Rosacea-associated blepharitis is very common and found in people with a rosacea. The oil glands in the lid of rosacea sufferers secrete an oil which leads to inflammation at the meibomian gland openings which are found at the edge of the eye lid.
Hayfever eye eczema
People with allergies are generally more prone to eye allergies, but hay fever often leads to secondary eye dermatitis. The constant weeping of hay fever eyes and the swelling from the eye allergy causes the skin around the eyes to become very dry, itchy and swollen.
Food allergy eye dermatitis
Food allergies such as gluten intolerance and dairy allergies can cause eye dermatitis.
Pet eye dermatitis
Allergies to pets are a very common cause of eye dermatitis
Washing powder eye allergies
People with very sensitive skin often experience mild skin reactions to washing powder residue left on their clothes after washing.
However washing powder eye allergies are very common due to bedding. While sleeping eyes are often rubbed against bedding and pillows.
Glasses/sunglasses eye dermatitis
Contact lens solution eye dermatitis
People who wear contact lenses can develop eye eczema symptoms dude to the lens solution running around their eyes when putting in contact lenses.
Syringomas are harmless sweat duct tumors, typically found clustered on eyelids. They are skin-coloured or yellowish firm rounded bumps and can sometimes be mistake for seborrheic eye eczema
Xanthelasma is a yellowish deposit of cholesterol underneath the skin which usually appear on or around the eyelids as crusty yellow bumps. They are common in people of Asian origin and those from the Mediterranean region.
Helpful treatments & management for eye eczema
- Steroids creams – are usually avoided as the skin around the eye is so thin and delicate and steroids can cause skin thinning and discolouration. However mild steroids are sometimes prescribed for very limited periods of time if the eye eczema is severe
Non-steroid anti-inflammatory eye creams - are often the best solution for eye eczema or eye lid irritation and itching as they are mild enough to use around the eye without damaging the skin and are usually more effective in the eye area than elsewhere on the body due to the thinness of the skin around the eyes.
- Topical antibiotics – are often prescribed for bacterial infections around the eye
- Non- perfumed or chemical anti-bacterial washes & creams – are a very effective way of reducing the risk of secondary bacterial infections around the eyes and on the eye rims.
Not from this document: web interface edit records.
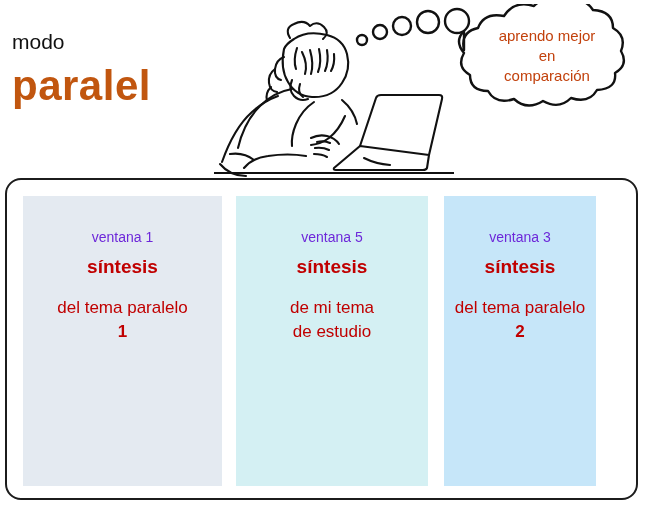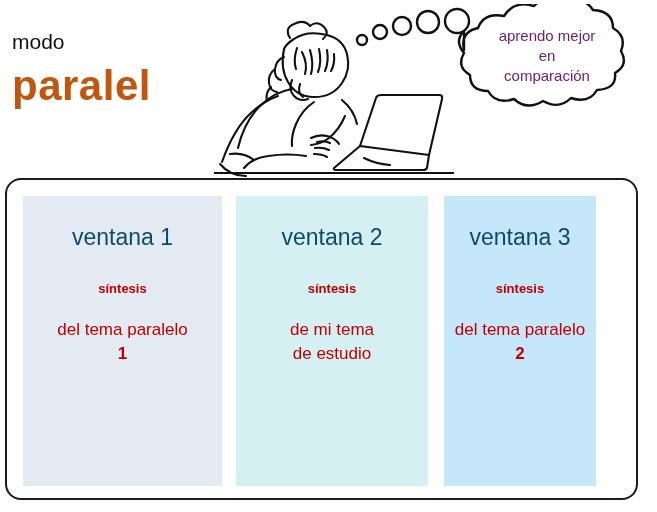"aprendo mejor" #bubble-text { color: #701a75 -> #c2410c }
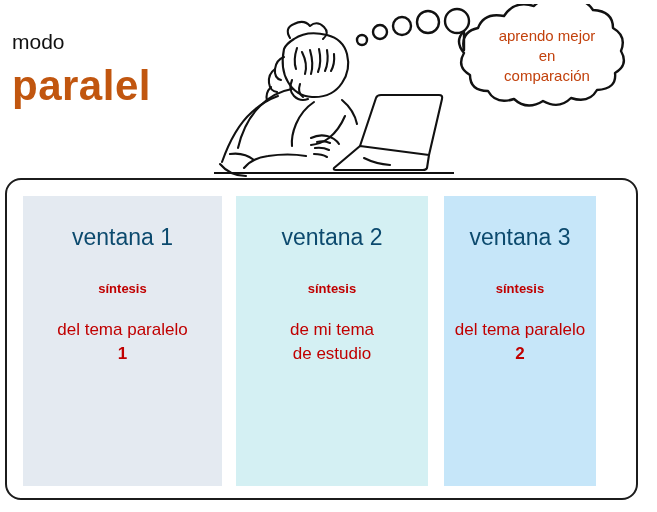"ventana 1" .col-window { color: #0c4a6e -> #6d28d9; font-size: 23px -> 14px }
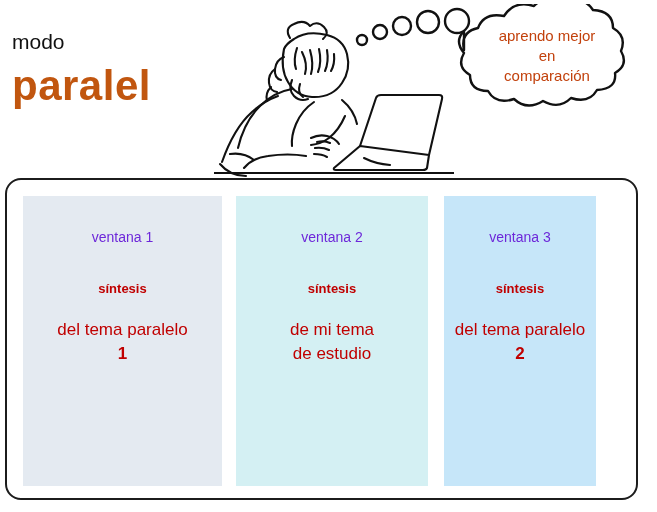"ventana 2" div.col-window { text: 2 -> 5 }
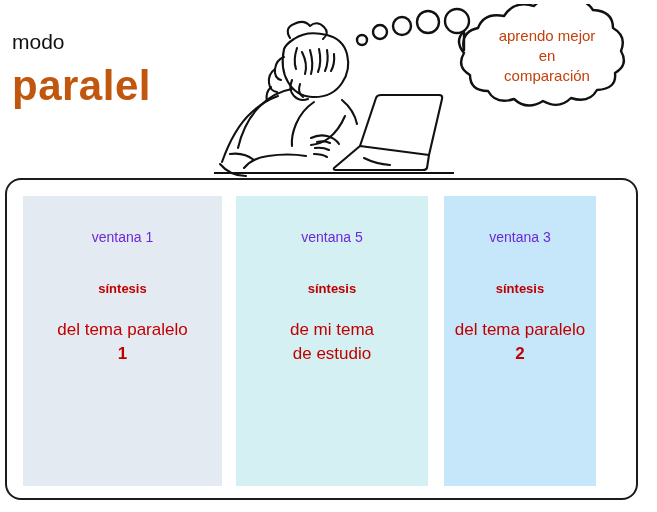"síntesis" .col-sintesis { font-size: 13px -> 19px; margin-top: 30px -> 8px }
Chemical-free cream cleansers – are the most effective way to remove make up from around the eye without the risk of causing a reaction. Eye make up removers are often harsh and contain chemicals can cause irritation to eye prone to eye eczema and eye dermatitis.
- Warm water eye compresses – are helpful for de-crusting infected eyelids and softening scabs that may have forms on the eye lids or in the eye lashes.
- Non-chemical brow smoothing serums – are helpful for sticking down or smoothing flakes that appear in the eyebrows in association with eye eczema
- Non-chemical under eye concealers – are the most effective way to cover up under eye redness. Make sure the products used are chemical and perfume free so as not to risk causing further irritation. Once eye eczema flares up, eyes become hyper sensitive so may react easily to chemicals and perfumes in cosmetics and other eye products.
- Non-chemical de-sensitising creams – can help make skin around the eye less reactive while at the same time moisturising dryness and flaking.